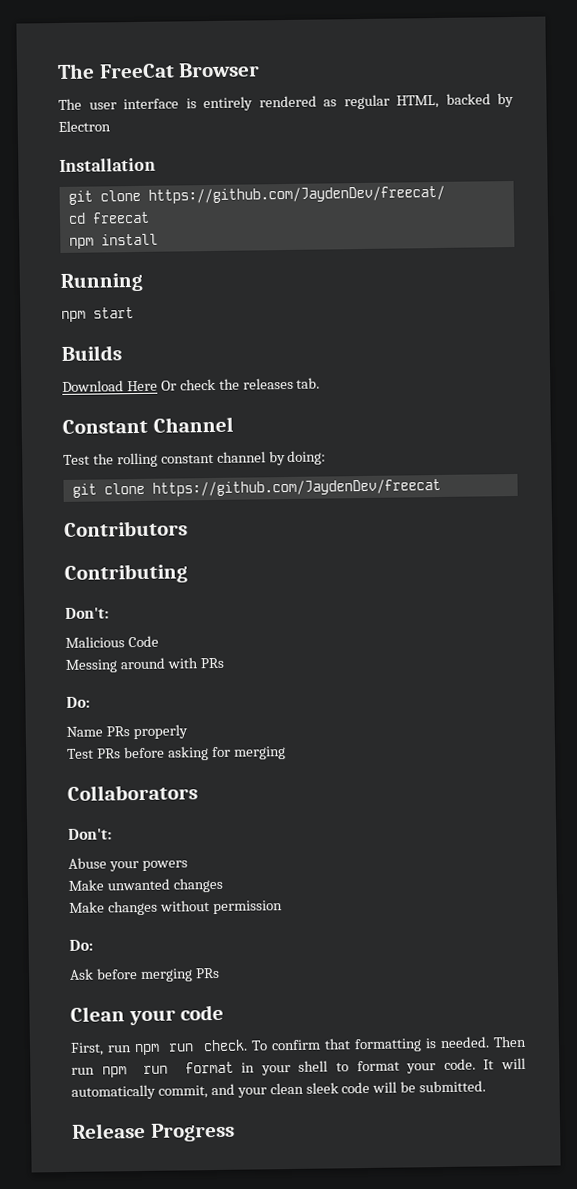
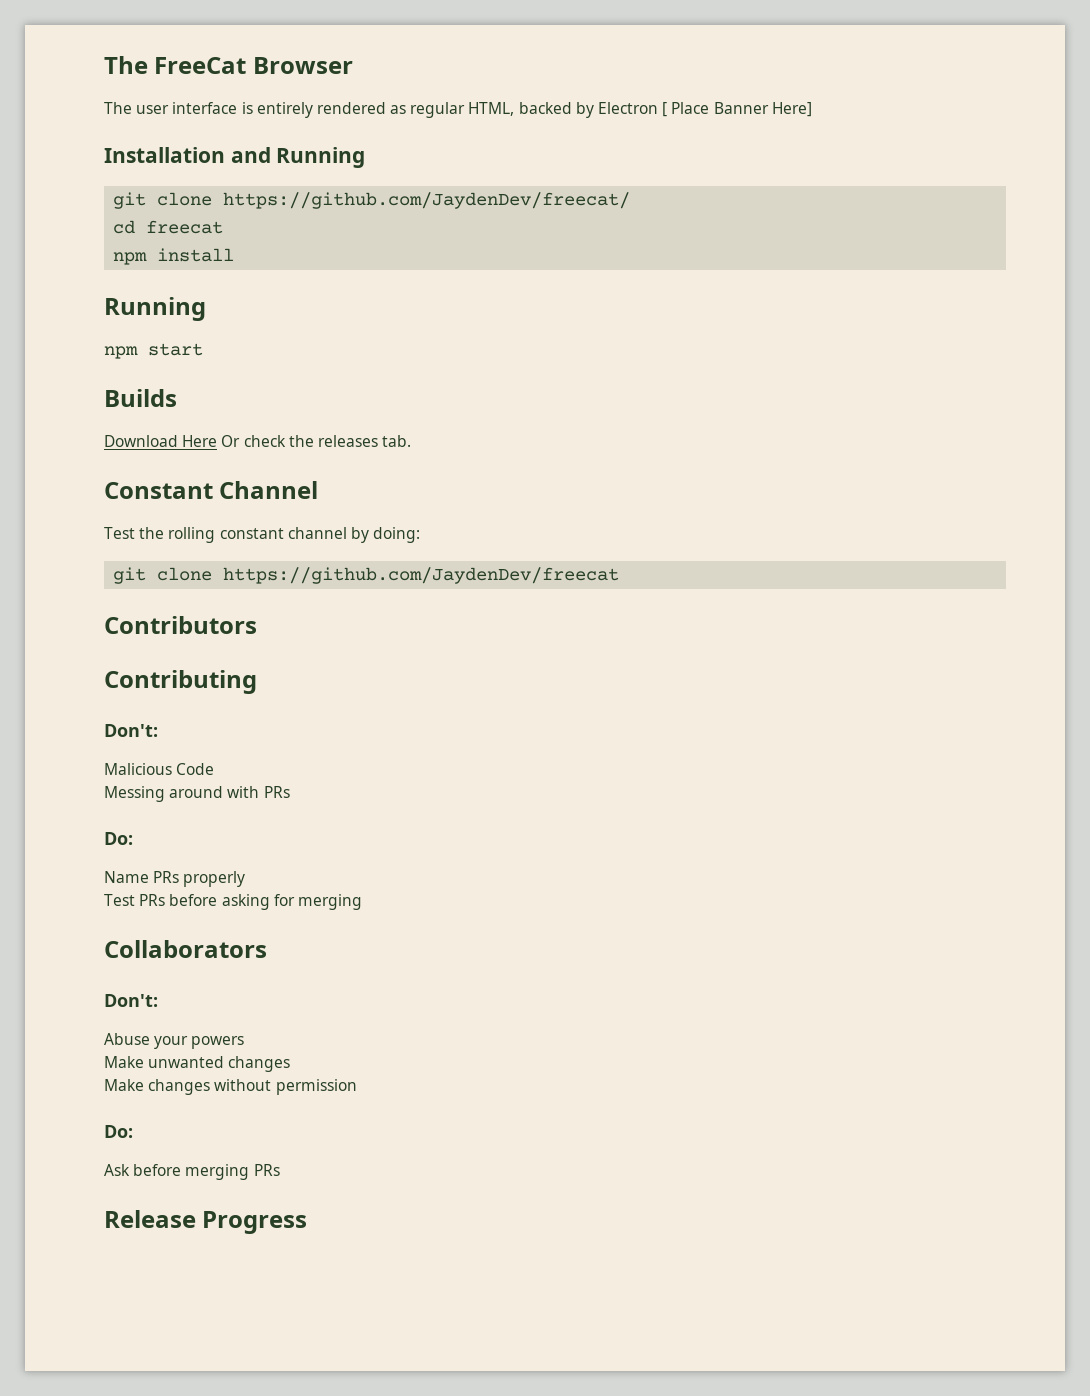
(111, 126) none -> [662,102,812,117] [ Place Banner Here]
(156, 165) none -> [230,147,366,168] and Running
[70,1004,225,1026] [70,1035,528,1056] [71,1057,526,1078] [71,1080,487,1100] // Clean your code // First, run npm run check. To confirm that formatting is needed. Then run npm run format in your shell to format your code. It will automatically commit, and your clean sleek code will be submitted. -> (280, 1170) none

* * *

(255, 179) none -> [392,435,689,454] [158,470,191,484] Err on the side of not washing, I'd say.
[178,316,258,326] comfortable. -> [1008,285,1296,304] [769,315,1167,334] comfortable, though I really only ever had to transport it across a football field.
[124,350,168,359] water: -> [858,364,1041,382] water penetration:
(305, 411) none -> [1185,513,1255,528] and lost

* _WORK INSTRUCTION_:
Whenever the word "none" shows up in a line of the entries, copy that line.

* _PROBLEM SOLUTION_:
(111, 126) none -> [662,102,812,117] [ Place Banner Here]
(156, 165) none -> [230,147,366,168] and Running
[70,1004,225,1026] [70,1035,528,1056] [71,1057,526,1078] [71,1080,487,1100] // Clean your code // First, run npm run check. To confirm that formatting is needed. Then run npm run format in your shell to format your code. It will automatically commit, and your clean sleek code will be submitted. -> (280, 1170) none
(255, 179) none -> [392,435,689,454] [158,470,191,484] Err on the side of not washing, I'd say.
(305, 411) none -> [1185,513,1255,528] and lost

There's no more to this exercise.